Khirbhawani: After 17 years in exile, Hindus who fled Kashmir following a revolt against Indian rule believe the time is ripe to return to their homeland. Chanting Sanskrit hymns and carrying roses, thousands of Kashmiri Hindus attended an annual pilgrimage to the heavily-guarded Khirbhawani temple on Saturday. Rebel violence is falling in the Himalayan kingdom and Sarla Bhat, a civil engineer now settled in New Delhi, noticed the improvement. 'I am visiting this place after seven years, I can see the situation has improved a lot,' he said. 'And that gives us hope ... hope for a return, to live in peace in this beautiful part of the world.' Outside the ancient white-marble temple, dozens of Kashmiri Muslim boys and girls were selling flowers, plants and lamps to Hindus. Police searched for explosives and frisked worshippers. Officials say more than 250,000 Hindus, known as Pandits in Muslim-dominated Kashmir, migrated to more secure homes across India at the start of the rebellion in 1989. It was the largest mass movement of people here since the 1947 partition of the subcontinent. 'Peace is returning to our homeland, I am sure.

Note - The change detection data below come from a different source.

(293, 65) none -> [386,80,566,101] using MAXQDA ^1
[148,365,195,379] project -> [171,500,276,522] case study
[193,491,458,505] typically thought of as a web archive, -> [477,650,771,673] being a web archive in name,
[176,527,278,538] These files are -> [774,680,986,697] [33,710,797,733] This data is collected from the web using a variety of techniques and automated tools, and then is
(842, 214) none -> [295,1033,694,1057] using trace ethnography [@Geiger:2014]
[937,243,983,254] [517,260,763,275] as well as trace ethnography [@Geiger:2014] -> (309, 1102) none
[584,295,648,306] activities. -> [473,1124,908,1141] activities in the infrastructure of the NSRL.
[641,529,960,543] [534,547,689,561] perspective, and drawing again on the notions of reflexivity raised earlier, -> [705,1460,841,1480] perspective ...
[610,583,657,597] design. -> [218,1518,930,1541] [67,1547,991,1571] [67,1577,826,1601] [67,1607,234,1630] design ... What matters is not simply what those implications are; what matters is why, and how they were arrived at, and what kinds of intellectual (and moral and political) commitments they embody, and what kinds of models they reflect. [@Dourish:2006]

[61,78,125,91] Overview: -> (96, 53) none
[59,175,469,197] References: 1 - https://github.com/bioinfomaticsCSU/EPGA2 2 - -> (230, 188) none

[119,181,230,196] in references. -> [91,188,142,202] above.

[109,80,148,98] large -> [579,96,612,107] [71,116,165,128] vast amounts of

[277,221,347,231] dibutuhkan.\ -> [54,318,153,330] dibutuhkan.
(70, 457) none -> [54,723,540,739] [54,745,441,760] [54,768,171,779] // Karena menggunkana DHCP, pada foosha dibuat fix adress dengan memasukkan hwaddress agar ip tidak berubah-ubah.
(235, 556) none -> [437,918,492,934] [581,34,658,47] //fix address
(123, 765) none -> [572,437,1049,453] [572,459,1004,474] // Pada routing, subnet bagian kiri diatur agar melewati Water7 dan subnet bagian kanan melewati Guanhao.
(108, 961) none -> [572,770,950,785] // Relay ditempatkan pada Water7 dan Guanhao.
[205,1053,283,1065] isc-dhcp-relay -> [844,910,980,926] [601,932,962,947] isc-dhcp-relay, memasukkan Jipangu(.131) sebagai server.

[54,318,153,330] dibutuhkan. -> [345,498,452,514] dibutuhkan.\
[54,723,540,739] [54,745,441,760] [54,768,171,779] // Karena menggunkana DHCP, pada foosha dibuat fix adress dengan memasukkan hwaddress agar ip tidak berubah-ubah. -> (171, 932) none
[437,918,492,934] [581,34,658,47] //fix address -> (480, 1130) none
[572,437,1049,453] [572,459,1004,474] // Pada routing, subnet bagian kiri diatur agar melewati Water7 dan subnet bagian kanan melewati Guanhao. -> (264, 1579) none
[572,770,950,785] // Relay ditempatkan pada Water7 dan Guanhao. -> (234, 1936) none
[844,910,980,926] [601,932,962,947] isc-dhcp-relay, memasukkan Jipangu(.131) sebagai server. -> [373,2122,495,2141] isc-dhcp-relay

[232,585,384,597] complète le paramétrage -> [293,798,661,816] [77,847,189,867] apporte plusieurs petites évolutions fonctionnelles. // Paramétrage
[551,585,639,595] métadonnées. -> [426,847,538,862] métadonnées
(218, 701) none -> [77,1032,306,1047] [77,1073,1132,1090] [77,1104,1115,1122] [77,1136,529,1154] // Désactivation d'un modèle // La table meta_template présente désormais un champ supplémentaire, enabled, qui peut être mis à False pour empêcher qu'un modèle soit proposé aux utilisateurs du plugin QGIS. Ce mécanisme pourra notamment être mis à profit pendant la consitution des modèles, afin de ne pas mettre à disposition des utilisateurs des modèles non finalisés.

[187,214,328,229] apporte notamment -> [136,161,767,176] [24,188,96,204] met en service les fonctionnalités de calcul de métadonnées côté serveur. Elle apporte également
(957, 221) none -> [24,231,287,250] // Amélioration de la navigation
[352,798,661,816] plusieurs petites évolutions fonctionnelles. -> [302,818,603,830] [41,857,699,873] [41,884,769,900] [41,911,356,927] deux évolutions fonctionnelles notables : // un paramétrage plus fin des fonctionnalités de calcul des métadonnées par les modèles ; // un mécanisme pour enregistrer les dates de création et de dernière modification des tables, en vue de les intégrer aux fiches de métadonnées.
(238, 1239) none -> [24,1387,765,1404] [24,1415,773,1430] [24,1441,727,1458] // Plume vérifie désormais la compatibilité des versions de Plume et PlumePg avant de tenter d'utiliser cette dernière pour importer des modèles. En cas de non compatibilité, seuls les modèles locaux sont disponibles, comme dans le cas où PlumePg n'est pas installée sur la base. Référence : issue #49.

A long wait has ended, we will return,' said Raj Kumar, a 45-year-old Pandit now living in the mainly Hindu city of Jammu, winter capital of the Indian state of Jammu and Kashmir. From the 13th century, when Islam became a majority religion in Kashmir, until 1989, Muslims lived side by side with Pandits. Violence has declined in Kashmir since India and Pakistan, who claim the region in full and have fought two wars over it, launched a cautious peace process in 2004. The state government and moderate Kashmiri separatists have been urging Pandits to return for years but the Hindus have been deterred by a series of attacks on those who stayed behind. 'Most of us want to return but we don't want security from the police or army, we want security and assurances from our Muslim brethren,' Mohan Lal Raina, 54, said. 'They (Pandits) are part of us and we are incomplete without them. We will ensure the safe and dignified return of Kashmiri Pandits,' said Muslim separatist leader Shabir Ahmad Shah after joining the Hindus at Khirbhawani.